If people encrypt only the file they need encrypted, be it customer data or bank account information or even super-secret government plans, encrypting a single file does not necessarily secure it.

That data could be stored on the hard drive elsewhere in cleartext format and anyone with Disk Rescue could find that information without being a budding cryptomaniac. Even "secure erase" on Apple's trash can is a false sense of security, because again... you have no ide if the hard drive has stored that data elsewhere prior to moving it to the current location. While the currently location would be, in theory, securely erased, the other locations that data was stored on the HD previous are NOT erased.

The ONLY solution around this problem is to encrypt everything, or what you deem to be overkill. Using a sparse image means that everything you do with your user account, all caches, temp files, account settings, history tracking is all encrypted. Even data that is moved around on the HD is still only moved around in that 'sparseimage' location on the drive and is thus always encrypted.

It is annoyingly slow to backup sparse images or even to an ecrypted sparse image if your home directory is 27GB. Imagine 60GB or more. Using applications like Rsync, while they are built to handle sparse files (with the -S) option in Tiger, it is still terribly slow. Mounting those seperate sparse images, the original and the backup is faster, but still slow because of the encryption.

But, because it's annoyingly slow doesn't mean its overkill to use that. You mentioned somewhere that does one need to really encrypt MP3 files or iPhotos of your family. You may or may not have that need, that is a personal decision of the individual user. I have no room to pass assumptions onto other folks personal security needs.

I personally encrypt everything with filevault and store my mp3 and photos inside of it. Why? Because I need those items secure? Nope, I just like knowing that should I lose my Powerbook, that NOTHING personal, not even my taste in music, is passed on. Even for the budding forensic kiddie, searching blocks on the hard drive for data now encrypted but previously not would not be a concern, because it was never written anywhere BUT in the sparse image.

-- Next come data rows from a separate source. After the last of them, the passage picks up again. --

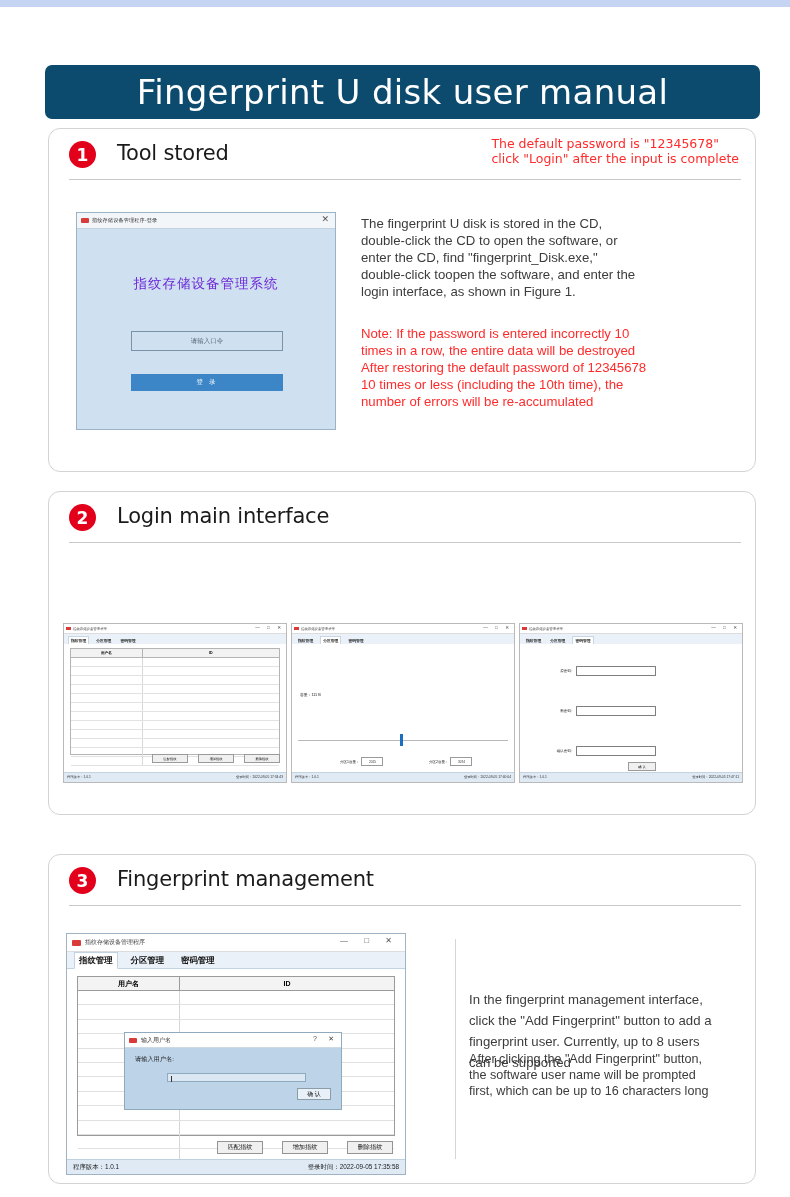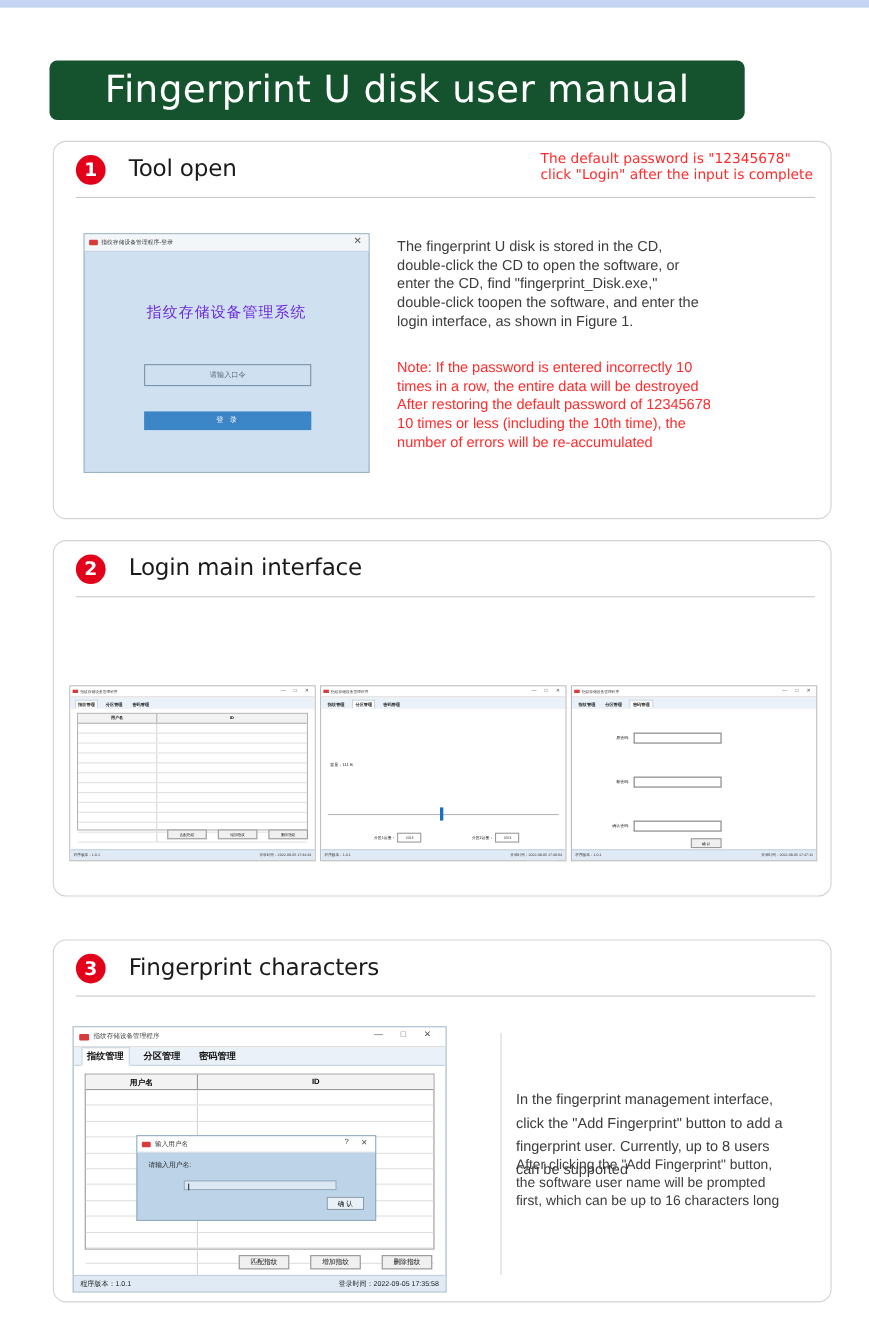"Fingerprint U disk user manual" .banner { background: #14532d -> #0c4a6e; top: 48px -> 58px; width: 632px -> 715px }
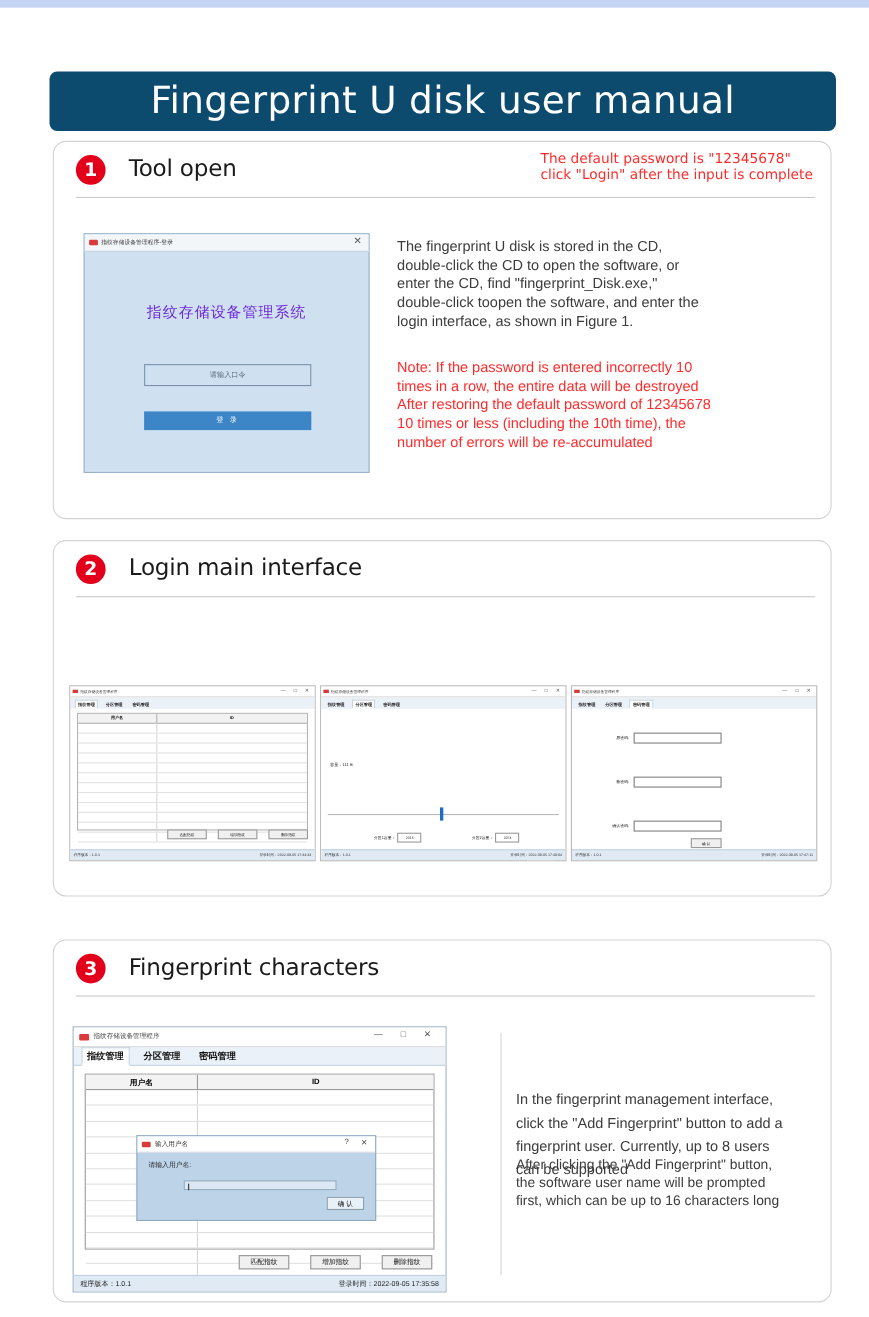"Tool open" div.sec-title { text: open -> stored }
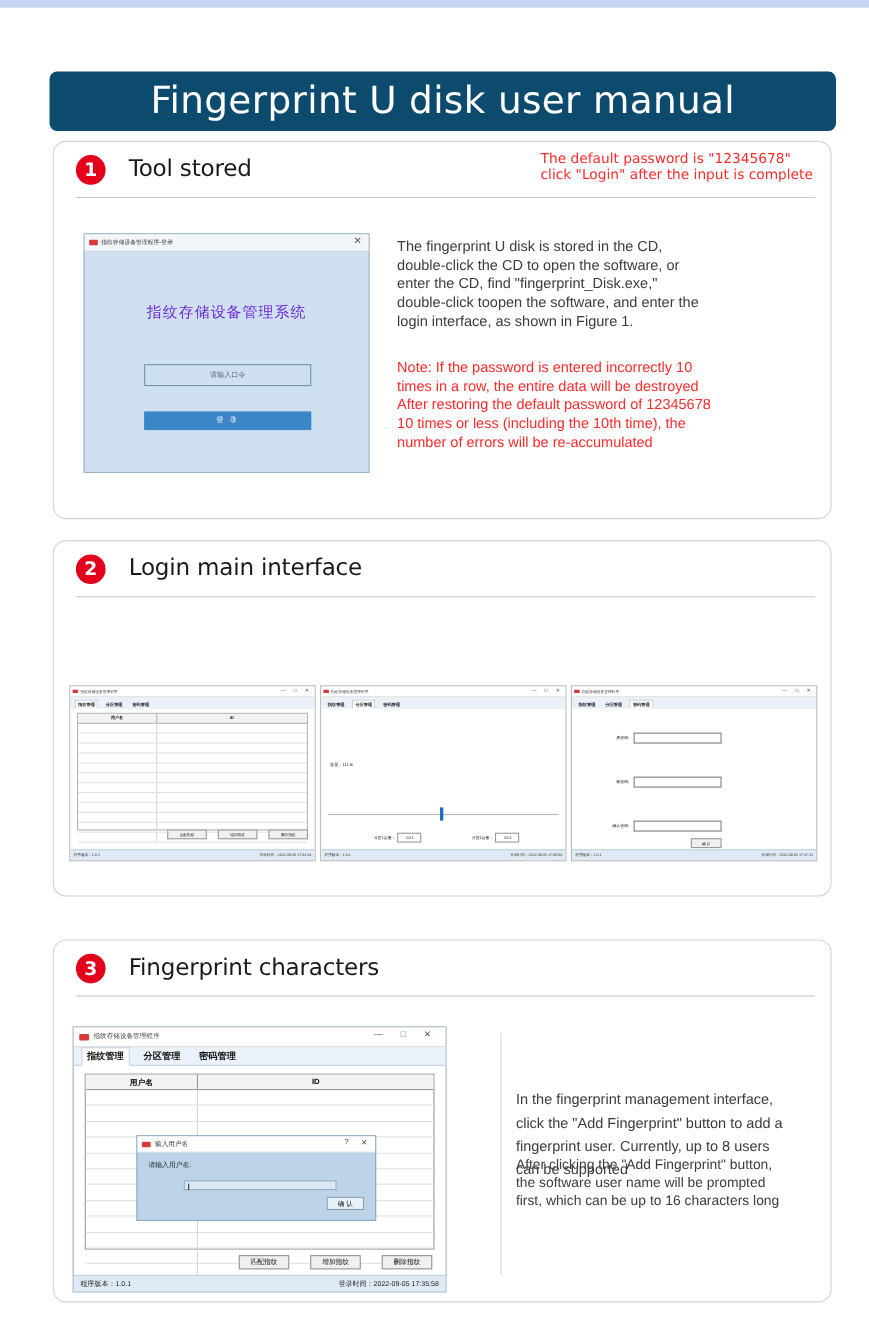"Fingerprint characters" div.sec-title { text: characters -> management }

For others reading this, I wanted to comment on a previous comment I made in which secure erase is not good enough. Then you ask, but what is? Using "Erase Free Space" in Disk Utility is the ONLY true way of removing data from your drive.

So, which is good enough? One secure pass, 7 passes or the whopping, it takes 5 days to complete, 35 pass option? Well..., the 35 pass option of course. It has been determined that 7 passes is NOT enough, as different hard drive brands store data differently. The 35 pass uses the Guttman method, which produces 27 different types of writes for all types of hard drives... to zero out that data and make it unrecoverable.

Memory media like USB Thumb Drives, iPod Nano's... 7 passes is enough.

In conclusion... I think it would be a benefit of SuperDuper to support methods (secure methods that is) of automated or taking advantage of the fastest methods available to produce backups using FileVault, Encrypted Sparseimages, etc. That said... there is no secure of automating such backups as you would not want to store your password somewhere for the application to use to mount and backup encrypted images, even if you use the secure encrypted keychain as all it would take is for the 2:00am backup to begin and have it mount those images and now they are available to anyone in possession of the laptop and your security went out the door.

Please stop encouraging people to skip on Filevault for a less secure method. The ONLY way to have the non-filevault method work is to run a secure erase after anytime you modify encrypted files.